* What is needed:
Only the lines below, from the one with "subtotal: 1282.00 -> 1110.00" through the one with "total: 1182.00 -> 1010.00", are to be written out, exactly.

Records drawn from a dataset
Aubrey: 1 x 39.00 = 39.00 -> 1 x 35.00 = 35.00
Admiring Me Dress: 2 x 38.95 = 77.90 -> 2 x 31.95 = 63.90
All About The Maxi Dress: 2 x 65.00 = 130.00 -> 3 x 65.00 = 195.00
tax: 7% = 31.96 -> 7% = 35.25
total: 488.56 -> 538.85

---

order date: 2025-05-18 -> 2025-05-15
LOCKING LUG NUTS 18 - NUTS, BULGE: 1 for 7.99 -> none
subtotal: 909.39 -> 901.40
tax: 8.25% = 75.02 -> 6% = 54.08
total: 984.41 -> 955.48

--

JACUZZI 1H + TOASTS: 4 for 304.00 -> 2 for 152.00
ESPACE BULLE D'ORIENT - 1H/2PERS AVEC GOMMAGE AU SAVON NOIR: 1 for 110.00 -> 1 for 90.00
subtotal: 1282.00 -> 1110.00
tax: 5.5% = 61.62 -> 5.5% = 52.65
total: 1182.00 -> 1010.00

* Expected answer:
subtotal: 1282.00 -> 1110.00
tax: 5.5% = 61.62 -> 5.5% = 52.65
total: 1182.00 -> 1010.00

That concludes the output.